AI is challenging traditional IT infrastructure. Simply increasing capacity is no longer sufficient; we need to fundamentally reshape IT architecture, shifting from focusing on data management to focusing on AI empowerment.

AI computing prioritises performance and scale, requiring high-performance, high-bandwidth storage and networking. It often monopolises physical machine resources, and many offline computing tasks do not demand high availability, complex scheduling, or disaster recovery mechanisms, making virtualisation unnecessary.

These differences are driving a transformation in IT infrastructure. We must explore more flexible and efficient new infrastructures to unleash AI’s potential fully. This is a revolution from quantitative to qualitative change, which will profoundly affect the future of IT infrastructure.

Embracing blockchain, welcoming a secure, decentralised new era of AI

The rise of Web3 and blockchain technology has ushered in a new era for secure and decentralised AI. These technologies provide AI applications with data security and integrity, which are particularly suitable for sensitive data scenarios.

This forward-thinking new approach safeguards current AI applications and paves the way for future technological innovations. As a responsible technology company, we must embrace these new technologies and proactively lead industry transformation.

Sustainable development: A new consideration for technology investment

While pursuing technological progress, we must also consider the importance of sustainable development. This means that when building AI infrastructure, we should prioritise energy efficiency, actively use renewable energy, and strive to reduce the carbon footprint of digital operations.

This is our responsibility as corporate citizens and an important way to attract environmentally conscious investors. Sustainable development has become a new dimension for measuring the value of technology investments.

Managing risks, choosing the right strategic partners

Investing in AI infrastructure is not without risks. Technological iteration, policy changes, and large project management can all bring challenges. The key is to remain sensitive to risks, focus on flexibility in technology selection, and strictly follow international standards.

Also Read: Human-AI collaboration: The key to unlocking Gen AI’s potential

Choosing the right strategic partners is also crucial.

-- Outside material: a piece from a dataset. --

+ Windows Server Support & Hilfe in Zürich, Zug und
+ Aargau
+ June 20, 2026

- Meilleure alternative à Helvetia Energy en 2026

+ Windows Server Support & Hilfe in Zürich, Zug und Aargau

We should seek partners who are not only technologically advanced but also share common values in business ethics and sustainable development. Quality cooperation can bring twice the result with half the effort.

Infrastructure, the foundation of innovation

AI infrastructure serves the present and lays the strategic foundation for future innovation. At GreaterHeat, we are building a robust and flexible new generation of infrastructure to support the long-term development of AI technology.

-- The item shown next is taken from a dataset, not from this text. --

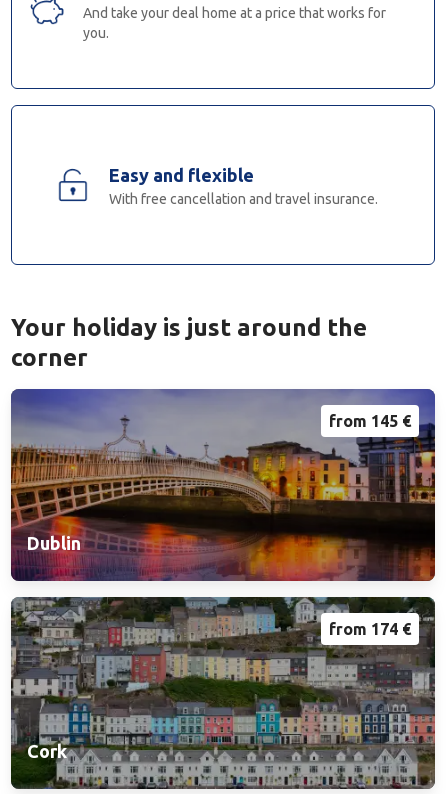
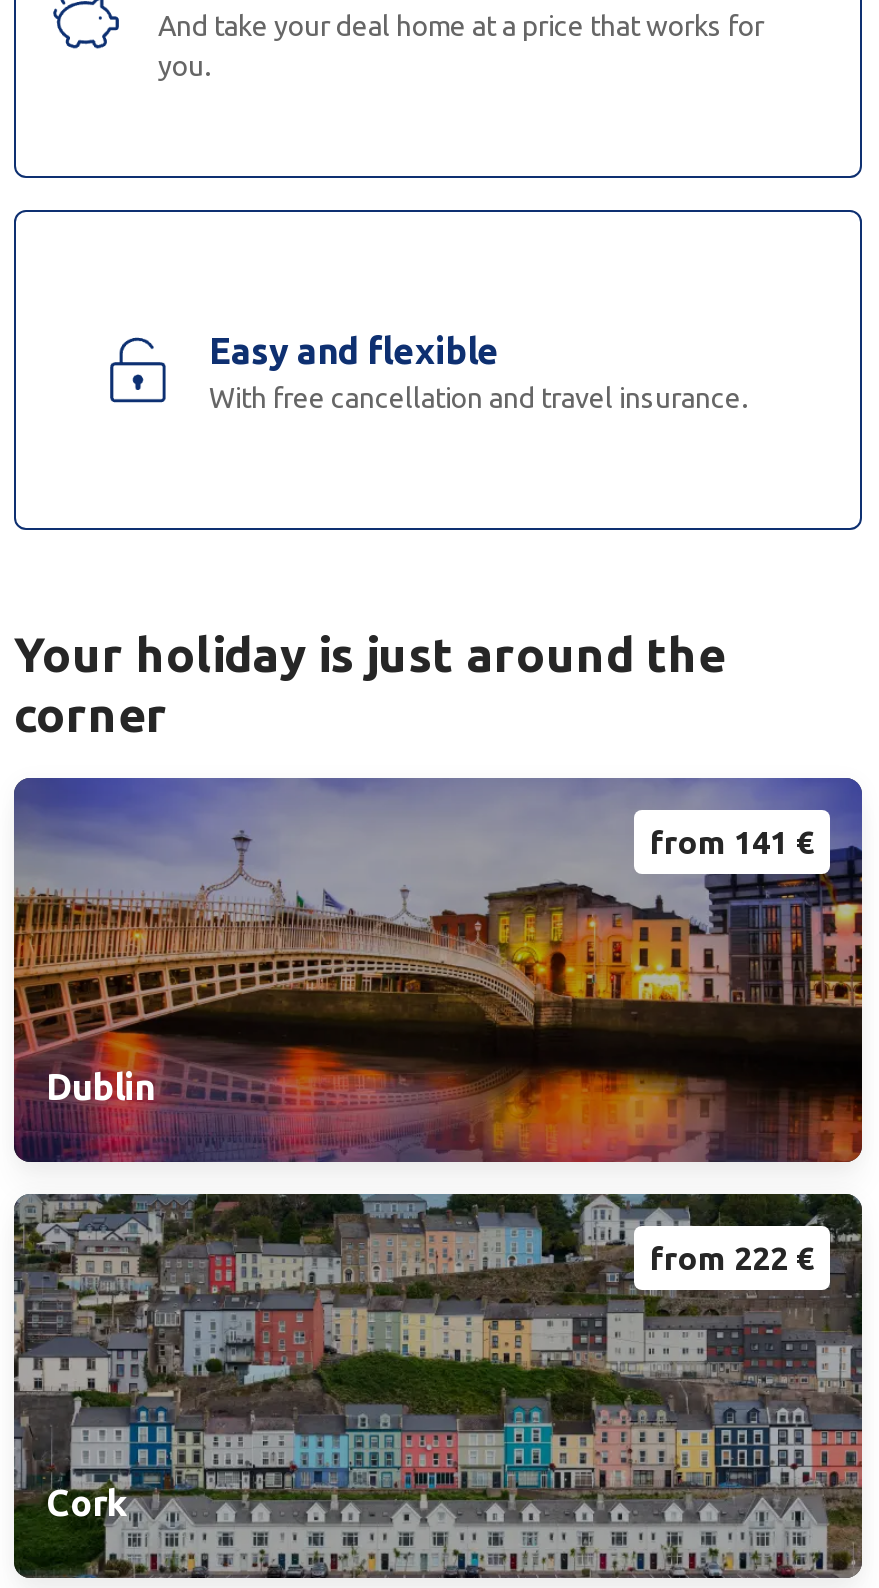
- from 145 €
+ from 141 €

- from 174 €
+ from 222 €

This requires a forward-looking vision and courage, and we must always keep our vision in mind when making investment decisions and strategic partnerships. We can always stay at the forefront of innovation by keeping our eyes on the future and our feet on the ground.

Driving tomorrow requires today’s cornerstone

Looking to the future, artificial intelligence is bound to set off a profound wave of technological change. And all of this requires a solid infrastructure as the cornerstone. At GreaterHeat, we are trying to build a rigorous and responsible AI infrastructure to match a sustainable technological future.

This is an investment field full of opportunities, an indispensable part of the global technology landscape, and the necessary path to a highly connected, efficient, and sustainable society. Let us join hands and work together to create a new intelligence era.